Le elezioni anticipate erano oggetto di voci nella capitale danese questa settimana prima che Frederiksen ne annunciasse la data giovedì (ora di Copenaghen).
Le elezioni saranno seguite da tutta Europa perché Frederiksen e gli altri principali partiti della sua coalizione di governo sono tra i più forti sostenitori dell’Ucraina.
Ciò contrasta con quanto affermato dal primo ministro ungherese Viktor Orbán, che accusa l’Ucraina della carenza energetica in Ungheria e trasforma questo fatto in uno dei principali temi della campagna elettorale per le elezioni del 12 aprile.

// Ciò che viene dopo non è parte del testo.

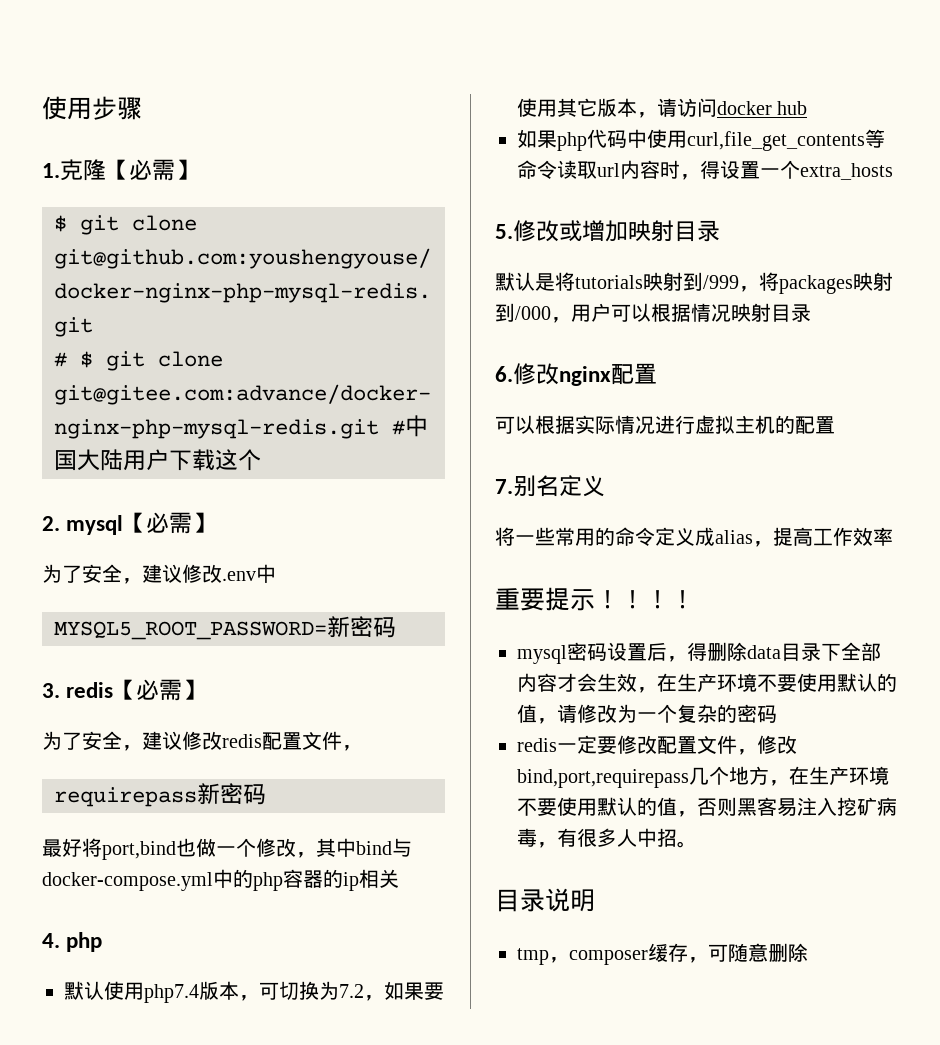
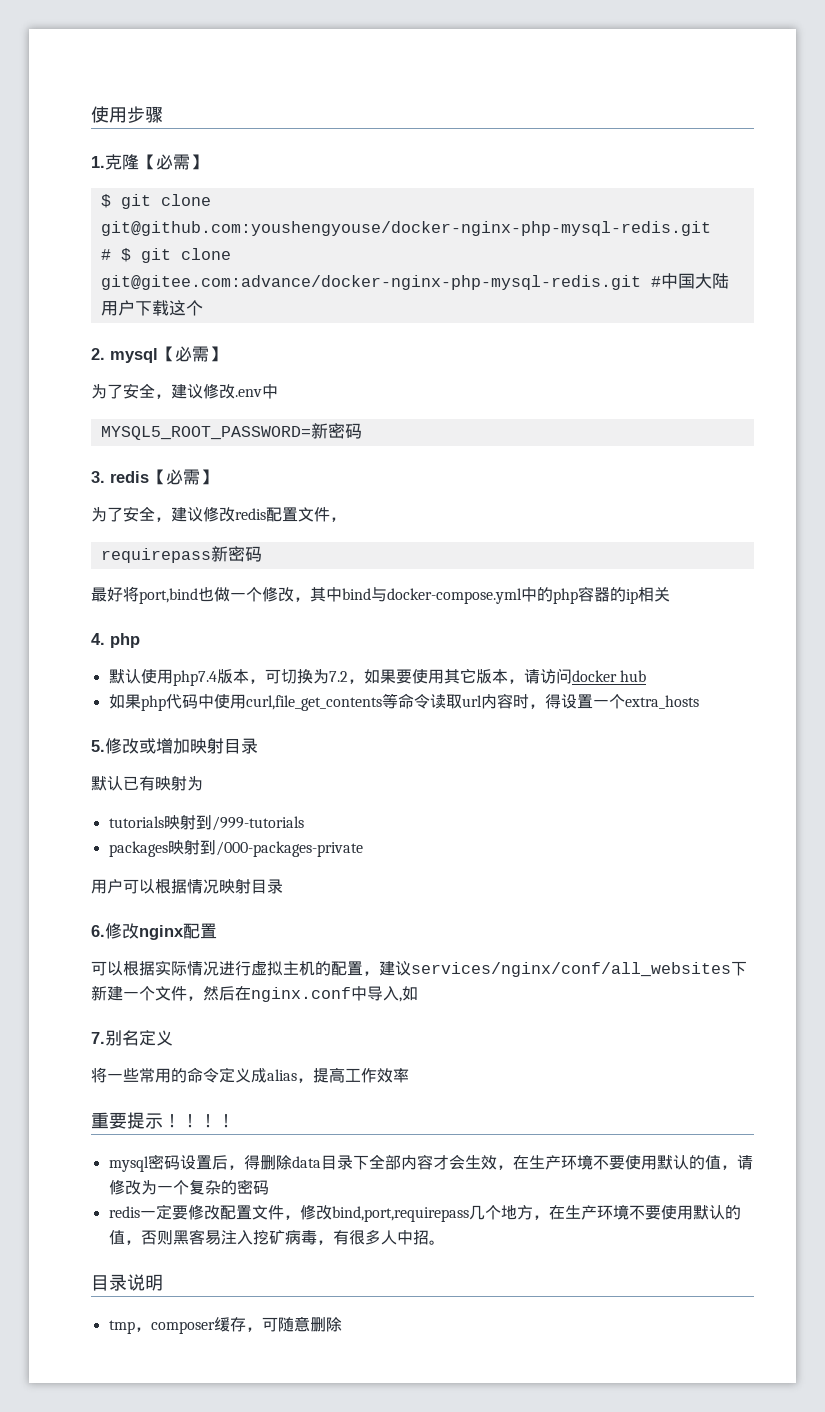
[535,272,575,291] 是将 -> [123,776,203,791] 已有映射为 //
[703,272,779,292] /999，将 -> [211,816,304,831] /999-tutorials //
[515,306,571,323] /000， -> [215,841,363,857] /000-packages-private //
(835, 425) none -> [363,961,747,977] [91,985,418,1002] ，建议services/nginx/conf/all_websites下新建一个文件，然后在nginx.conf中导入,如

Orbán conta sostegno di Trump per aiutarlo a rimanere al potere, ottenendo l’appoggio ufficiale del presidente degli Stati Uniti e una visita di sostegno del segretario di Stato Marco Rubio all’inizio di questo mese.
Venstre, il secondo partito più grande in Danimarca, ha la possibilità in queste elezioni di aumentare la sua influenza con un’agenda di libero mercato sotto la guida di Troels Lund Poulsen, attualmente il partner minore nel governo di coalizione con Frederiksen. Poulsen è vice primo ministro e ministro della difesa.
Un’altra figura chiave è Lars Løkke Rasmussen, ex primo ministro il cui partito, i Moderati, costituisce la terza gamba dell’attuale coalizione di governo. È l’attuale ministro degli Esteri e ha condotto i colloqui sulla Groenlandia, adottando la linea dura contro gli Stati Uniti.
Ci sono 179 seggi nel parlamento danese e i socialdemocratici ne detengono 50, rendendoli il partito più grande. Venstre, noto anche come Partito Liberale, ne detiene 23, mentre i Moderati 12.
I Democratici danesi, un partito di destra, hanno 16 seggi, mentre il Partito della Sinistra Verde ne ha 15.
Frederiksen ha un background nel movimento sindacale ed è stata un’attivista progressista durante i suoi anni universitari, ma negli ultimi anni ha spinto i socialdemocratici verso una posizione più dura contro l’immigrazione.